While rainfall over the entire country falls under the normal category, distribution of rain has been a far cry from IMD scientists' forecast

By Shreeshan Venkatesh
Published: Sunday 01 October 2017

With the end of September, the monsoon in India also draws to a close. At the end of the four months, India received 841.3mm of rain, five per cent below the normal rainfall of 887.5mm. The monsoon partially vindicates India's met department that had predicted a "normal" monsoon (+20 per cent to –20 per cent departure from the average) during the two long forecasts it issued for the season. Of the 36 meteorological sub-divisions, six sub-divisions across seven states in Central and North India have ended the season with deficits of more than 20 per cent while five subdivisions in Southern, Western and Northeastern parts of the country received rainfall excesses of more than 20 per cent. Overall, around a third of the country received deficit rains by more than 20 per cent.

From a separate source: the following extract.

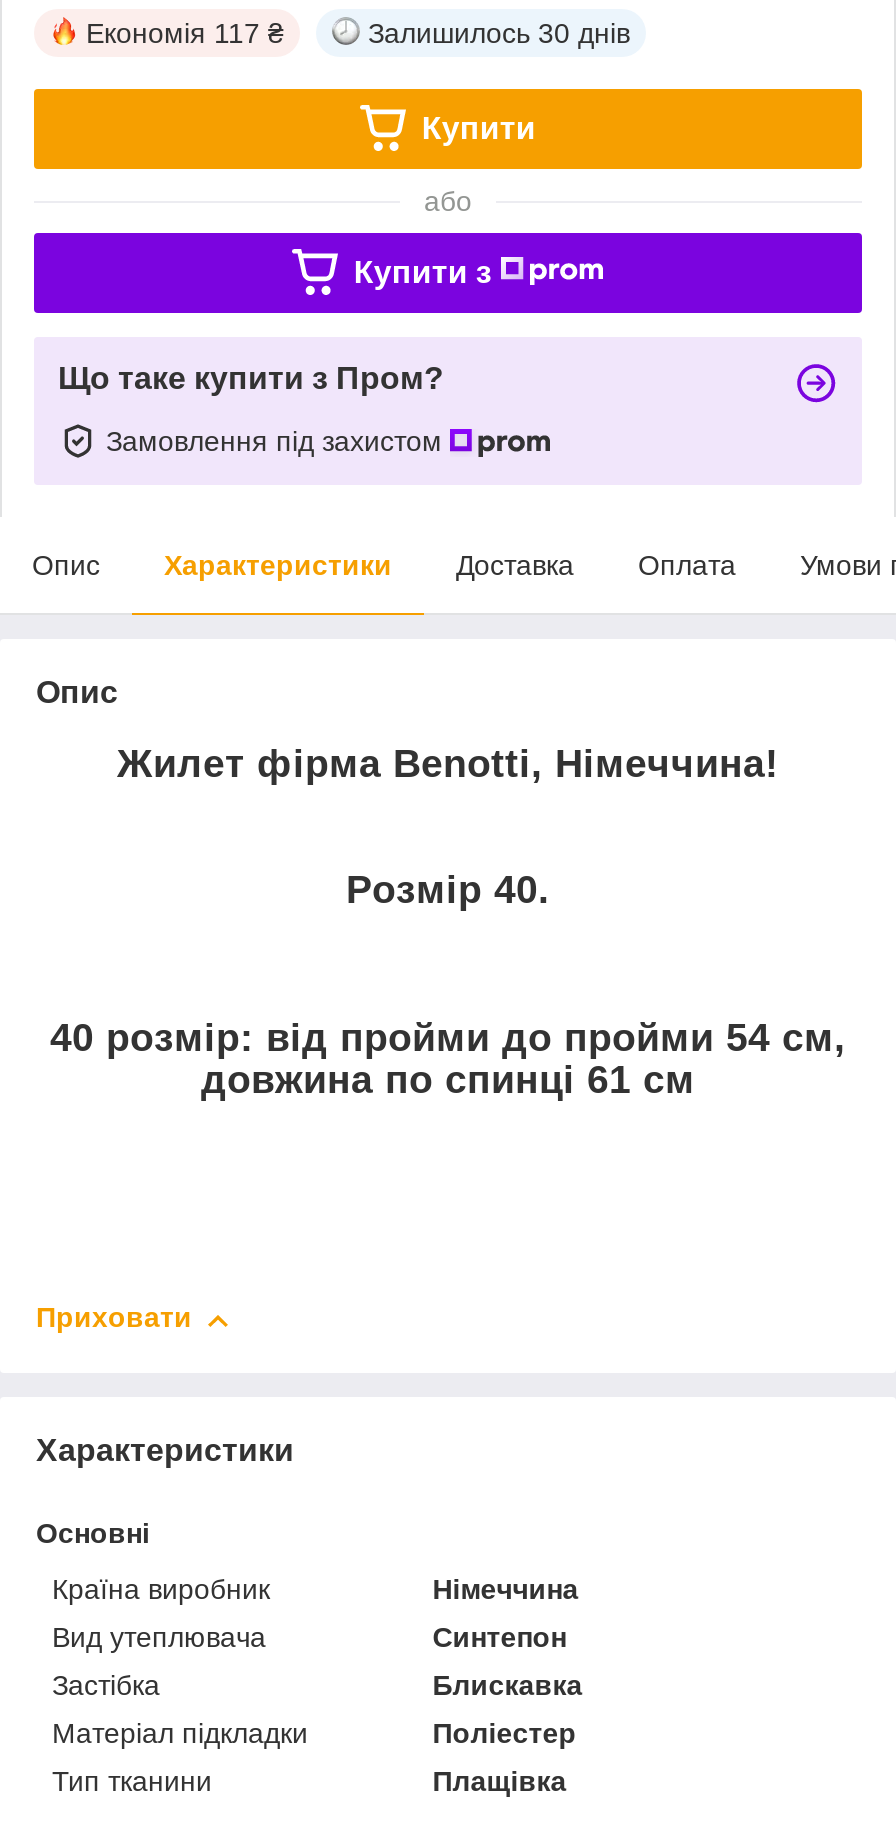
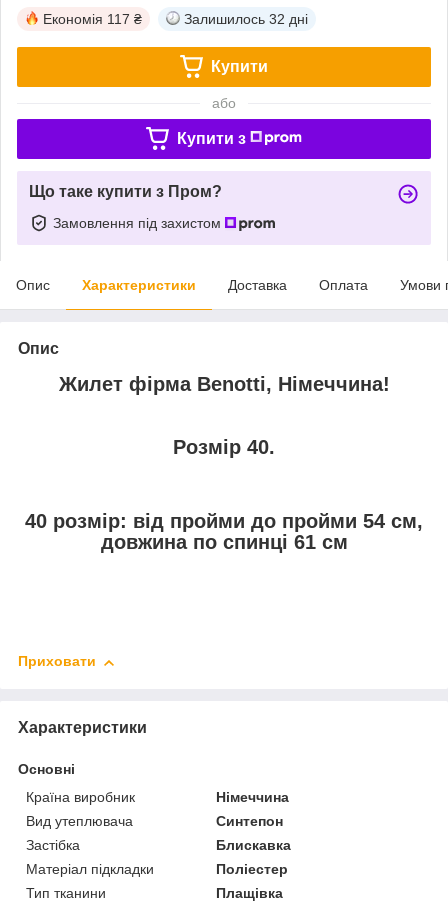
- Залишилось 30 днів
+ Залишилось 32 дні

While rainfall over the entire country falls under the normal category, distribution of rain has been a far-cry from IMD scientists' forecast. Surprisingly, the arid regions in the West and the rain-shadow region of Tamil Nadu have received the highest excesses in rainfall. The worst hit by deficit rains are Uttar Pradesh, Madhya Pradesh and the drought-prone regions of Maharashtra. Eight of Vidarbha's 11 districts are reeling under deficits of more than 20 per cent. The stark nature of the distribution can easily be seen between Western and Eastern Rajasthan. While the arid zone has received rains far above normal, more than half of the districts in Eastern Rajasthan are in the red.

Credit: IMD

Time-wise too, a "new normal" was clearly evident. The monsoon never recovered from a stuttered start which saw progress stall for over 10 days of the western coast. A look at the week-by-week distribution chart of the season shows that the overall normal situation has been arrived more by large excesses cancelling out heavy deficits rather than a balanced or uniform distribution. Less than one-fifth of more than 12,000 weekly observations fall under the normal category. Across the country, weekly distribution shows extreme rain concentrated over a few days interspersed with long periods of heavy deficits. This is the same pattern broadly visible over all regions of the country (No data from some parts of Northeast India). The large number of floods reported from across the country is evidence to the same. 

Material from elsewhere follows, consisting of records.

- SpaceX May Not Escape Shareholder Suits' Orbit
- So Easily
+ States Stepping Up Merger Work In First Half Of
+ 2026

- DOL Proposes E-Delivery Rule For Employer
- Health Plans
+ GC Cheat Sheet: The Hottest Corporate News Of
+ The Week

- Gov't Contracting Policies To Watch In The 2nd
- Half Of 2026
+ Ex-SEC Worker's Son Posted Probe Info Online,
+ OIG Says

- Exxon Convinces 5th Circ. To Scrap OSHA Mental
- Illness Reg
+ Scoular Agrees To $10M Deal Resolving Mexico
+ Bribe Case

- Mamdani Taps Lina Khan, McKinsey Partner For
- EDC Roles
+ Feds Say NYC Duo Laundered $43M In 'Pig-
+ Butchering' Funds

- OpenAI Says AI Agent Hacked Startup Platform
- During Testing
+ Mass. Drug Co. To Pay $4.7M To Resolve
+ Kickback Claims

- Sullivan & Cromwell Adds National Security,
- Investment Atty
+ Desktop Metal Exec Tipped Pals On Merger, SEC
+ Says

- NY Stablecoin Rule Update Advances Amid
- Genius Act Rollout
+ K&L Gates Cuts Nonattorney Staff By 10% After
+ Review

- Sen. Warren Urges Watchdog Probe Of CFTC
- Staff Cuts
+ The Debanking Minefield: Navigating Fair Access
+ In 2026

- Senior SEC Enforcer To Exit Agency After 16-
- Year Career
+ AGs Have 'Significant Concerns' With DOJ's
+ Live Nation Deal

While the final numbers point to a normal monsoon this year, the poor timing could have a profound impact on agriculture. Losses were reported in the first-half of the season from Madhya Pradesh, Maharashtra and Karnataka. A combination of heavy deficits and poor timing of rains in northern India are bound to affect agricultural productivity this season. While drought-like conditions will likely be experienced in large parts of the country, it remains to be seen how many states declare drought with the enforcement of the new drought manual. Under the conditions set by the manual, states are entitled to central assistance for droughts only when they are deemed to be severely hit. The primary indicator is based on rainfall quantity but overlooks distribution—an equally critical factor for agricultural yields.

Although the season has officially ended, meteorologically, the monsoon is currently winding up. According to the IMD, the withdrawal has crossed the National Capital Region and is currently progressing over Uttarakhand, Western UP, Eastern Rajasthan and Gujarat. Some parts of the South and Northeast India are expected to receive some of the last showers of the current monsoon season over the coming days.